Aktualisiert am 23.06.2026
Das Internationale Komitee für elektromagnetische Sicherheit (ICES) arbeitet heute unter den Regeln und der Aufsicht des Standards Board der IEEE Standards Association und ist für die Entwicklung von Normen für die sichere Nutzung elektromagnetischer Energie im Frequenzbereich von 0 Hz bis 300 GHz zuständig.

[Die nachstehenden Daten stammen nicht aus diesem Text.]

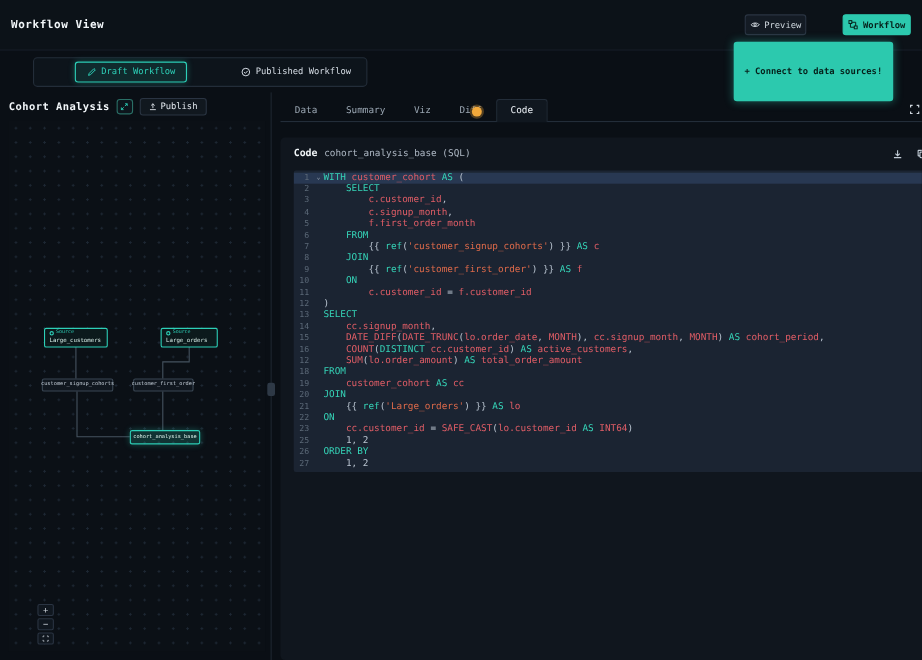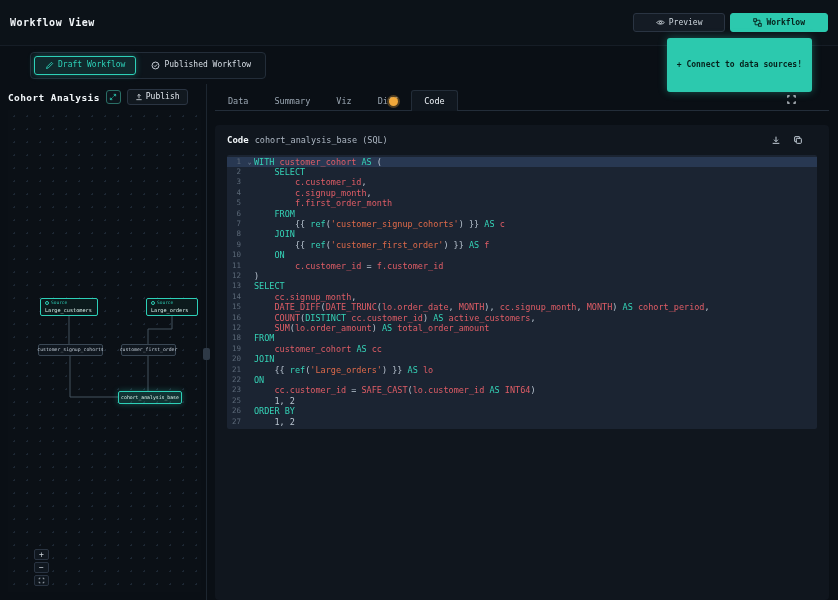--- a/index.html
+++ b/index.html
@@ -16,54 +16,54 @@
   .app-header {
     height:46px; background:#0c1218; border-bottom:1px solid #161d26;
     display:flex; align-items:center; justify-content:space-between;
     padding:0 10px;
   }
   .app-title { font-size:10px; font-weight:bold; letter-spacing:.5px; color:#f2f6f9;text-align:center; }
   .hdr-right { display:flex; gap:5px; }
   .btn {
     display:inline-flex; align-items:center; gap:4px;
     font-family:inherit; font-size:8px; cursor:pointer;
-    border-radius:3px; padding:4px 22px; line-height:1;
-    background:#141b24; color:#cfd7de; border:1px solid #2a3442;
+    border-radius:3px; padding:4px 4px; line-height:1;
+    background:#141b24; color:#cfd7de; border:1px solid #2a3442;margin-left:28px;
   }
   .btn svg { width:9px; height:9px; stroke:currentColor; fill:none; stroke-width:1.2; }
   .btn.teal { background:#2cc9ae; color:#06211b; border-color:#2cc9ae; font-weight:bold; }
 
   
   .toolbar {
     height:38px; display:flex; align-items:center; justify-content:space-between;
     padding:0 26px 0 30px;
   }
   .wf-tabs {
     display:flex; gap:4px; padding:3px; border:1px solid #232d39;
     border-radius:4px; background:#0d141b;
   }
   .wf-tab {
     display:inline-flex; align-items:center; gap:4px; font-size:8px;
     padding:4px 10px; border-radius:3px; cursor:pointer; line-height:1;
-    color:#d7dee6; border:1px solid transparent;
+    color:#d7dee6; border:1px solid transparent;margin-left:34px;
   }
   .wf-tab svg { width:9px; height:9px; stroke:currentColor; fill:none; stroke-width:1.2; }
   .wf-tab.active {
     color:#2dd0b8; border-color:#2dd0b8; background:rgba(45,208,184,.12);
     box-shadow:0 0 6px rgba(45,208,184,.35);
   }
   .connect-btn {
     background:#2cc9ae; color:#06211b; font-size:8px; font-weight:bold;
     padding:23px 10px; border-radius:3px; cursor:pointer; line-height:1;
     box-shadow:0 0 8px rgba(44,201,174,.4);
   }
 
   
   .main { position:absolute; top:84px; left:0; right:0; bottom:0; display:flex; }
-  .left-panel { width:207px; flex:none; position:relative; border-right:1px solid #1d2630; }
+  .left-panel { width:247px; flex:none; position:relative; border-right:1px solid #1d2630; }
   .lp-header { height:26px; display:flex; align-items:center; gap:6px; padding:0 6px 0 8px; }
   .lp-title { font-size:9.5px; font-weight:bold; letter-spacing:.4px; color:#f2f6f9; white-space:nowrap; }
   .icon-btn {
     width:15px; height:14px; display:inline-flex; align-items:center; justify-content:center;
     border:1px solid #2a6f66; border-radius:3px; color:#2dd0b8; cursor:pointer; background:#0d151c;
   }
   .icon-btn svg { width:8px; height:8px; stroke:currentColor; fill:none; stroke-width:1.2; }
   .mini-btn {
     display:inline-flex; align-items:center; gap:3px; font-size:8px; line-height:1;
     border:1px solid #2a3442; border-radius:3px; background:#11181f; color:#e2e8ee;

Das Internationale Komitee für elektromagnetische Sicherheit (ICES), das heute unter den Regeln und der Aufsicht des Standards Board der IEEE Standards Association tätig ist, ist für die Entwicklung von Normen für die sichere Nutzung elektromagnetischer Energie im Bereich von 0 Hz bis 300 GHz zuständig, insbesondere in Bezug auf:
- den potenziellen Gefahren der Exposition von Menschen, flüchtigen Stoffen und Sprengkörpern gegenüber dieser Energie,
- Normen für Produkte, die elektromagnetische Energie konstruktionsbedingt oder als Nebenprodukt ihres Betriebs abgeben, sowie
- Normen für Umweltgrenzwerte.
Das ICES folgt einem offenen Konsensverfahren, das auf einem ausgewogenen Verhältnis der Fachrichtungen und einer ausgewogenen Vertretung aus Medizin, Wissenschaft, Technik, Industrie, Regierung und Militär basiert. Zum 24. November 2014 zählten die zentralen Leitungs- und Fachausschüsse (TC95 und TC34) mehr als 209 Fachleute aus 27 Ländern zu ihren Mitgliedern. ICES ist bestrebt, einen Konsens unter allen Interessengruppen hinsichtlich der sicheren Nutzung elektromagnetischer Energie zu erzielen und dadurch praxisorientierte, wissenschaftlich fundierte Normen zu erarbeiten, die ohne Weiteres akzeptiert und angewendet werden.